▸ Task item
Can you transcribe the data exactly? Leave the pictures out.
*** Begin section ***
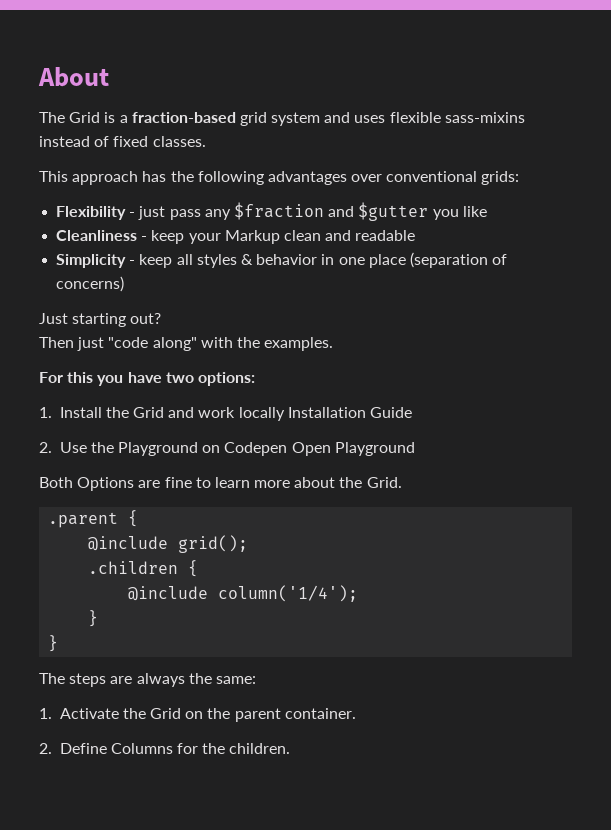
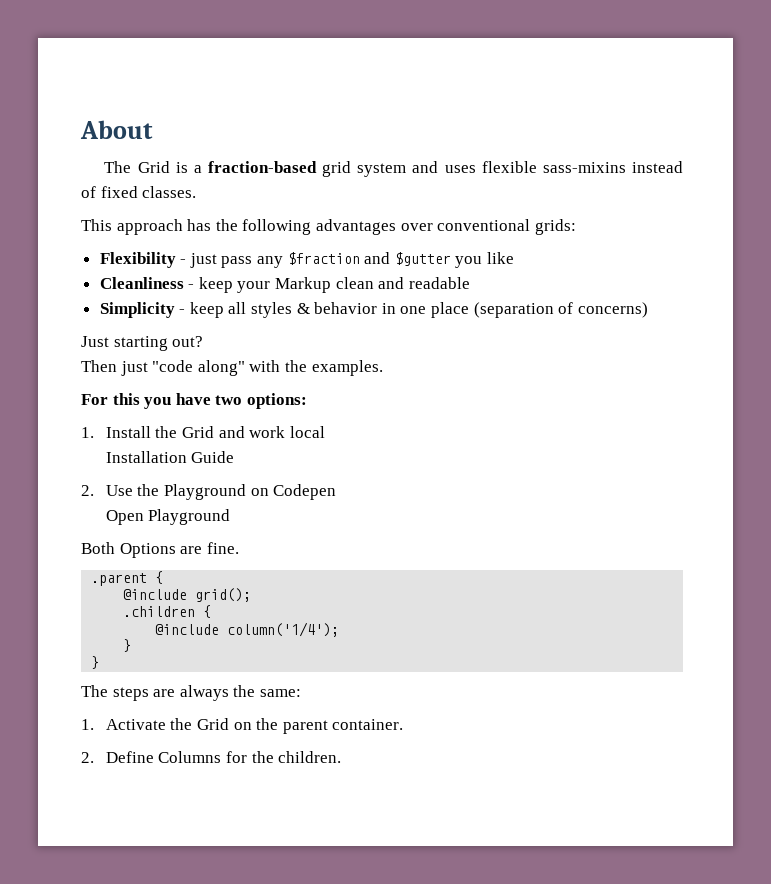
[238,407,285,421] locally -> [289,426,325,438] local //
(288, 449) none -> (337, 492) //
[164,477,402,488] fine to learn more about the Grid. -> [206,542,239,554] fine.

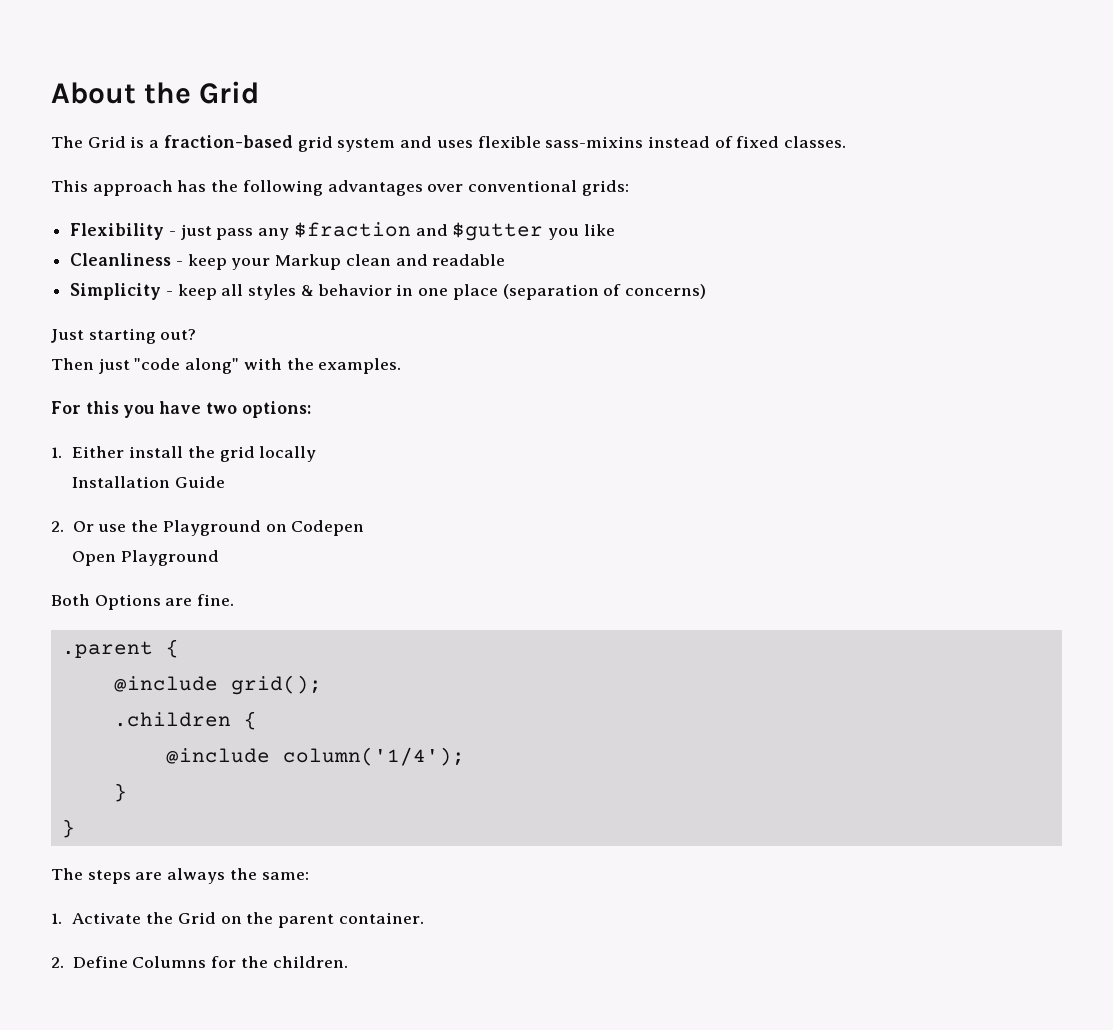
(153, 129) none -> [144,81,260,104] the Grid
[105,426,325,438] Install the Grid and work local -> [72,446,317,462] Either install the grid locally
[105,485,133,496] Use -> [72,521,127,532] Or use

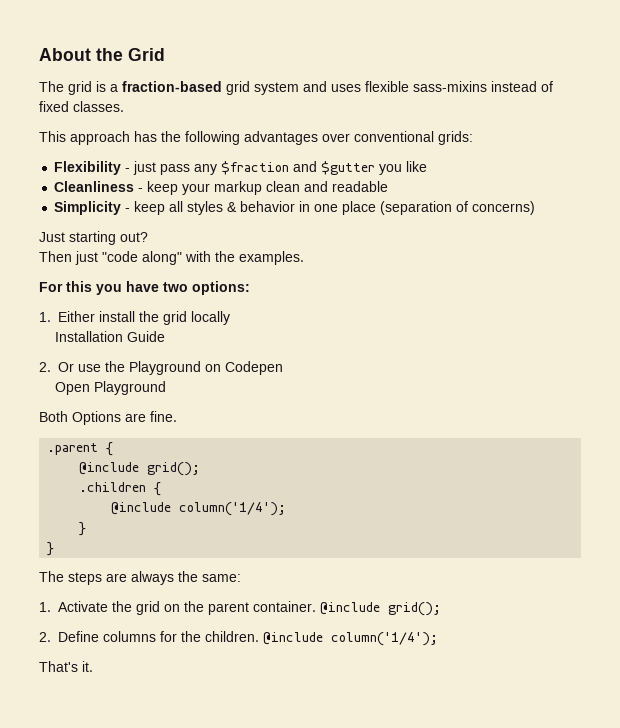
[87,136,126,148] Grid -> [68,81,92,95] grid
[275,254,342,270] Markup -> [214,181,263,195] markup
[177,912,216,924] Grid -> [136,601,160,615] grid
(424, 918) none -> [320,602,441,616] @include grid();
[132,956,207,968] Columns -> [103,631,156,642] columns
(348, 962) none -> [263,632,438,646] [39,661,93,672] @include column('1/4'); // That's it.

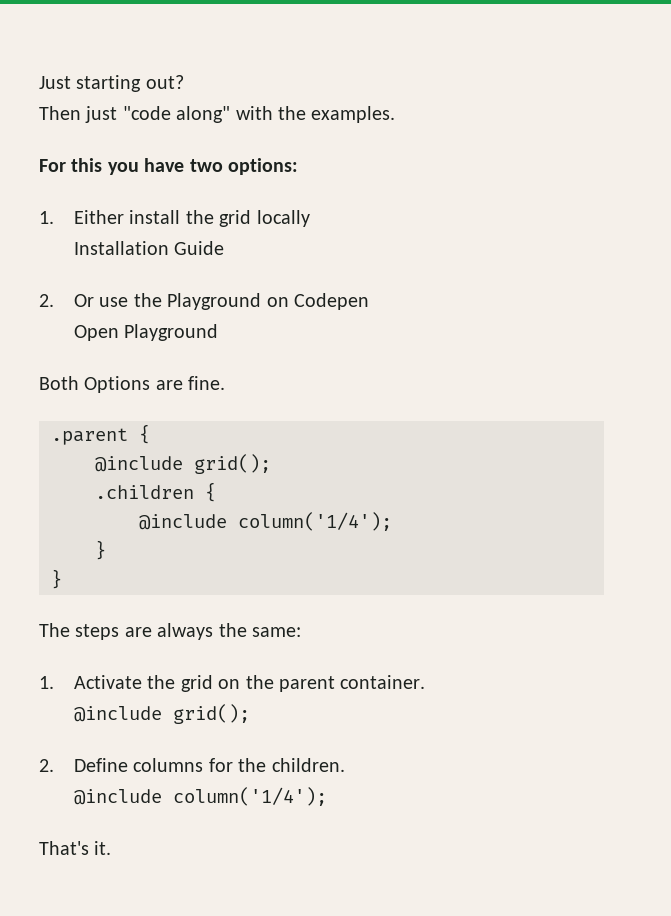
[39,48,165,61] [39,81,553,95] [39,101,124,112] [39,131,473,145] [54,161,428,175] [54,181,389,195] [54,201,536,215] About the Grid // The grid is a fraction-based grid system and uses flexible sass-mixins instead of fixed classes. // This approach has the following advantages over conventional grids: // Flexibility - just pass any $fraction and $gutter you like // Cleanliness - keep your markup clean and readable // Simplicity - keep all styles & behavior in one place (separation of concerns) // -> (39, 82) none
(316, 606) none -> (426, 682) //
(259, 636) none -> (345, 765) //

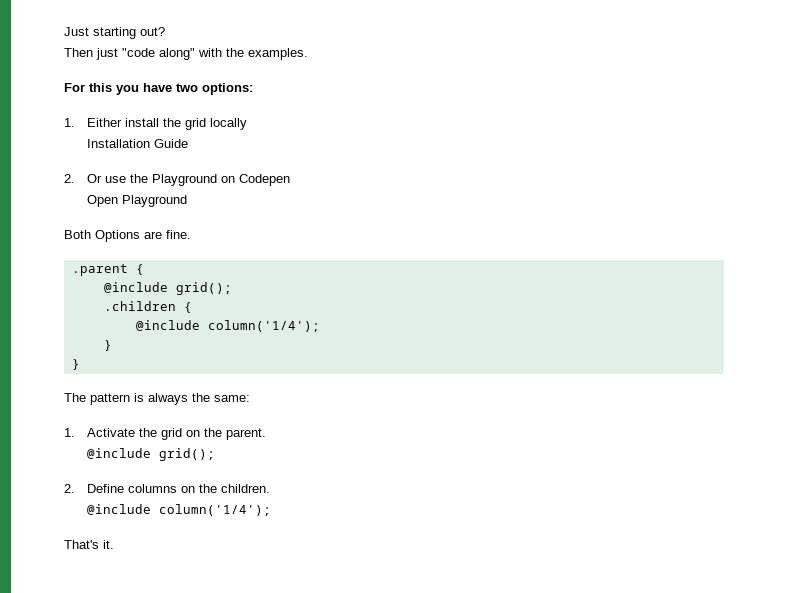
[75,624,152,640] steps are -> [90,393,144,405] pattern is
[278,675,426,692] parent container. -> [226,428,267,440] parent.
[208,758,233,772] for -> [181,486,196,493] on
*** End section ***
▸ Final answer
[238,407,285,421] locally -> [289,426,325,438] local //
(288, 449) none -> (337, 492) //
[164,477,402,488] fine to learn more about the Grid. -> [206,542,239,554] fine.

(153, 129) none -> [144,81,260,104] the Grid
[105,426,325,438] Install the Grid and work local -> [72,446,317,462] Either install the grid locally
[105,485,133,496] Use -> [72,521,127,532] Or use

[87,136,126,148] Grid -> [68,81,92,95] grid
[275,254,342,270] Markup -> [214,181,263,195] markup
[177,912,216,924] Grid -> [136,601,160,615] grid
(424, 918) none -> [320,602,441,616] @include grid();
[132,956,207,968] Columns -> [103,631,156,642] columns
(348, 962) none -> [263,632,438,646] [39,661,93,672] @include column('1/4'); // That's it.

[39,48,165,61] [39,81,553,95] [39,101,124,112] [39,131,473,145] [54,161,428,175] [54,181,389,195] [54,201,536,215] About the Grid // The grid is a fraction-based grid system and uses flexible sass-mixins instead of fixed classes. // This approach has the following advantages over conventional grids: // Flexibility - just pass any $fraction and $gutter you like // Cleanliness - keep your markup clean and readable // Simplicity - keep all styles & behavior in one place (separation of concerns) // -> (39, 82) none
(316, 606) none -> (426, 682) //
(259, 636) none -> (345, 765) //

[75,624,152,640] steps are -> [90,393,144,405] pattern is
[278,675,426,692] parent container. -> [226,428,267,440] parent.
[208,758,233,772] for -> [181,486,196,493] on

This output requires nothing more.